I had to check Feb 24th and it only has Cuimini find mac Fiachna, Mic Feradaigh abb. Iae., and Ciaran h-mesa I. Aird fola. Now, I do not claim to read Old Irish, but none of these looks anything like Matthias. Again–kalendars were local! (Although I will note the presence of Cutbricti Saxonis (i. Inse Mennoc) [Cuthbert of Lindisfarne] on March 20th.) Skimming through it, I don’t see any apostolic saints, although that also might be an artifact due to the Victorian editor. I’ll have to dig deeper on that one.
Oengus the Culdee, alleged co-author of the Martyrology of Tallaght, indicates in his Festology that Matthias (Madian in Old Irish) should be celebrated on VII ante Kalendem Martii (Feb. 23rd). I wonder if that’s some sort of bisextile error. The medieval glosses on the Festology mention the bisextile day on the 24th, but Oengus pays it no mind himself.
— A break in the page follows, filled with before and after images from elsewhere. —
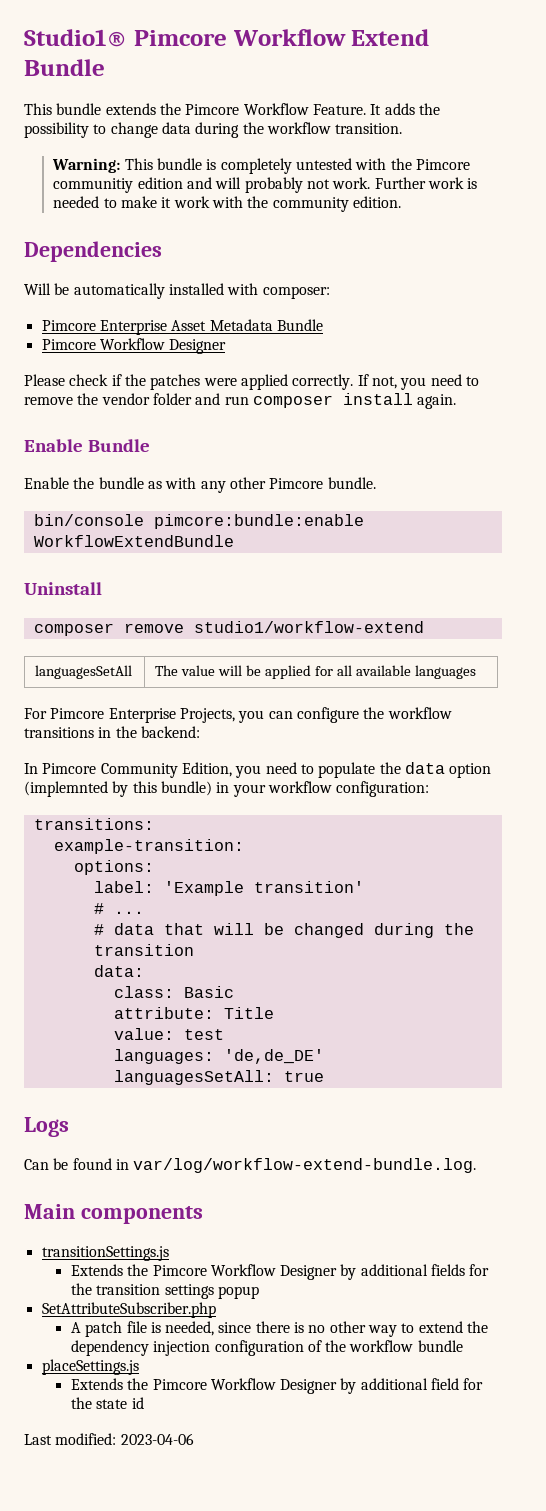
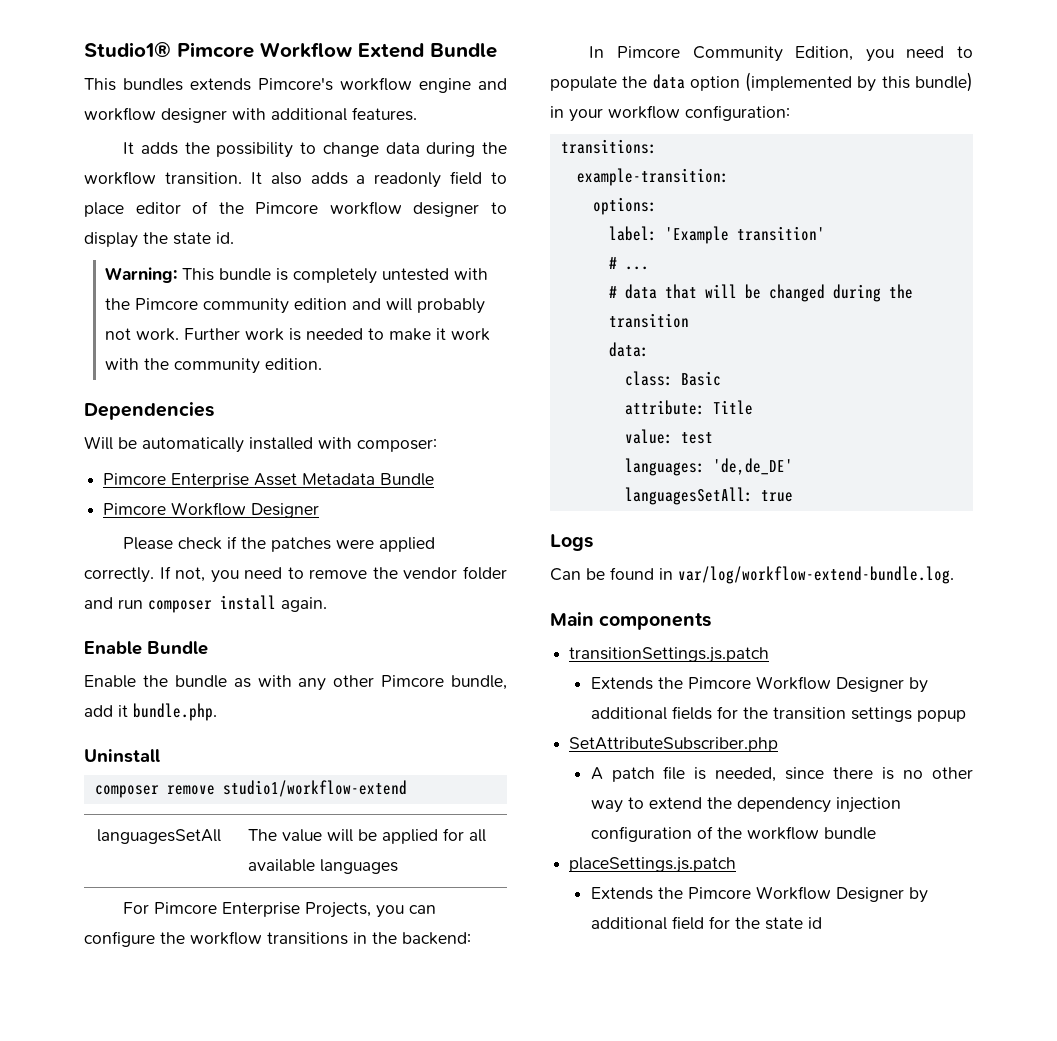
- This bundle extends the Pimcore Workflow Feature. It adds the possibility to change data during the workflow transition.
+ This bundles extends Pimcore's workflow engine and workflow designer with additional features.
+ It adds the possibility to change data during the workflow transition. It also adds a readonly field to place editor of the Pimcore workflow designer to display the state id.
- Warning: This bundle is completely untested with the Pimcore communitiy edition and will probably not work.
+ Warning: This bundle is completely untested with the Pimcore community edition and will probably not work.
- Enable the bundle as with any other Pimcore bundle.
- bin/console pimcore:bundle:enable WorkflowExtendBundle
+ Enable the bundle as with any other Pimcore bundle, add it bundle.php.
- In Pimcore Community Edition, you need to populate the data option (implemnted by this bundle) in your workflow configuration:
+ In Pimcore Community Edition, you need to populate the data option (implemented by this bundle) in your workflow configuration:
- transitionSettings.js
+ transitionSettings.js.patch
- placeSettings.js
+ placeSettings.js.patch
- Last modified: 2023-04-06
The 1857 Edition of the Martyrology of Tallaght by Matthew Kelly mentions that there are no non-Irish feasts with the exception of a couple of Saxons and the visitation by Mary to Elizabeth, so I wouldn’t blame your Victorian editor. Oengus seems to have been more wide-ranging in his selections but perhaps less thorough, because he’s writing a Christian version of Ovid’s Fasti. (Surely, that’s not an idea original to him?)